Who is doing the hard work, and who is swooping in at the last minute to enjoy the ill-gotten fruit of another's labor? Here's a little snippet from University of Wales, Newport's description of the Computer Games Design - BA (Honors) degree:
When you graduate from the course you are fully prepared as a creative practitioner who can really make a difference. Roles range from the traditional art positions of character and environment design concept to model, rigging and animation to level design and project management for computer games design.
Frankly, that looks very much like the university is suggesting that students will come out of the program ready for a career; one where the student can make a difference, develop games independently, etc. Academia is trying to sell students on degrees for the marketable, useful skills imparted over the course of earning the degree, and then refusing to be accountable to either the industries targeted, or the graduated student who discovers too late that they are not actually prepared for a job.

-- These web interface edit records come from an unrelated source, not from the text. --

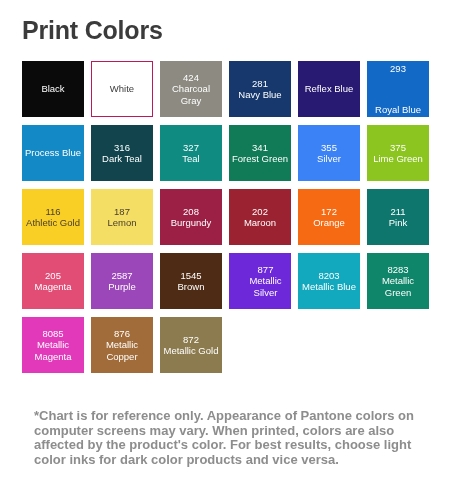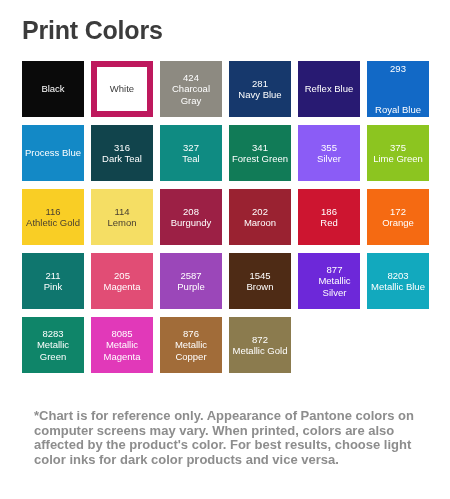--- a/index.html
+++ b/index.html
@@ -62,7 +62,7 @@
     display: block;
   }
   .swatch.has-border {
-    border: 6px solid #be185d;
+    border: 1px solid #be185d;
   }
   .footnote {
     position: absolute;

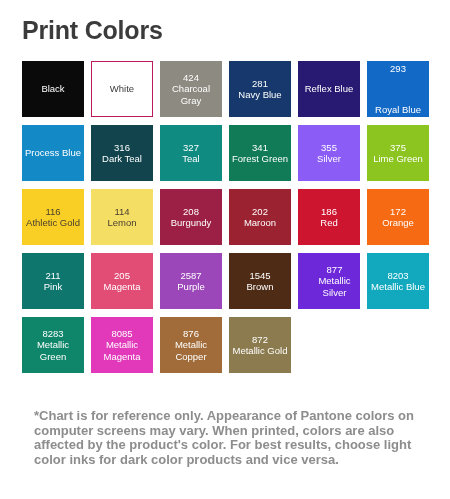--- a/index.html
+++ b/index.html
@@ -119,7 +119,7 @@
         <span class="code">341</span>
         <span class="cname">Forest Green</span>
       </div>
-      <div class="swatch" style="background: #8b5cf6; color: rgb(255, 255, 255); text-align: right;">
+      <div class="swatch" style="background: #3b82f6; color: rgb(255, 255, 255); text-align: right;">
         <span class="code">355</span>
         <span class="cname">Silver</span>
       </div>

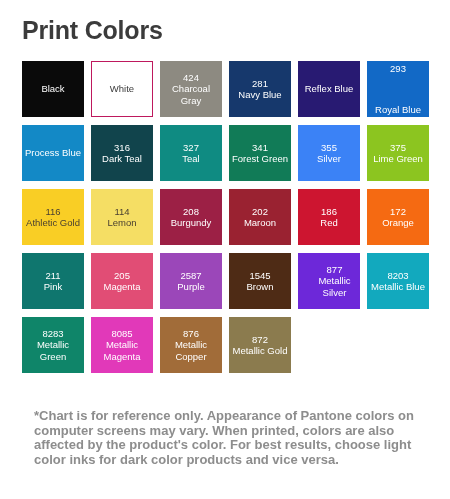--- a/index.html
+++ b/index.html
@@ -132,7 +132,7 @@
         <span class="cname">Athletic Gold</span>
       </div>
       <div class="swatch" style="background: rgb(245, 222, 100); color: rgb(74, 64, 48);">
-        <span class="code">114</span>
+        <span class="code">187</span>
         <span class="cname">Lemon</span>
       </div>
       <div class="swatch" style="background: rgb(156, 32, 69); color: rgb(255, 255, 255);">

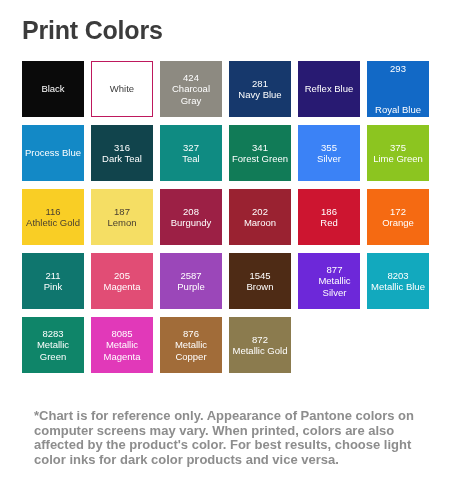--- a/index.html
+++ b/index.html
@@ -143,10 +143,6 @@
         <span class="code">202</span>
         <span class="cname">Maroon</span>
       </div>
-      <div class="swatch" style="background: rgb(205, 21, 48); color: rgb(255, 255, 255);">
-        <span class="code">186</span>
-        <span class="cname">Red</span>
-      </div>
       <div class="swatch" style="background: rgb(245, 106, 18); color: rgb(255, 255, 255);">
         <span class="code">172</span>
         <span class="cname">Orange</span>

The other funny thing about this rant is the disconnect between the criticisms he perceives as being leveled at games education ("By turns it’s either too many or too few games, not enough programming, etc") and his defense (arguing that academia is not about "fitting the loyalty chips in the necks of serfs bound for indentured servitude at the nearest Triple-A studio")1. Are the only people criticizing game development curricula at those AAA studios? Is that really their main interest in game development programs? Or is there actually a disconnect between the education offered in these programs, the promises they make, and the students coming out?
The group of people in this scenario that seem to have no accountability - that try to avoid taking responsibility for their actions - are the universities. The students certainly pay their way, the game developers are left still struggling to find, develop, or explain how someone embarks on this career path and develops along it... but the universities, well, they've got tuition and they've got another batch of students and if anyone says "you treated that last batch of students wrong" - the response is
We aren’t training sweatshops. We don’t teach skills, we teach people. Now bog off and let us do our job!
1. I'm being a bit loose with the quote; however, I think I'm accurately portraying his stance in the article, and it's really the best imagery in the article.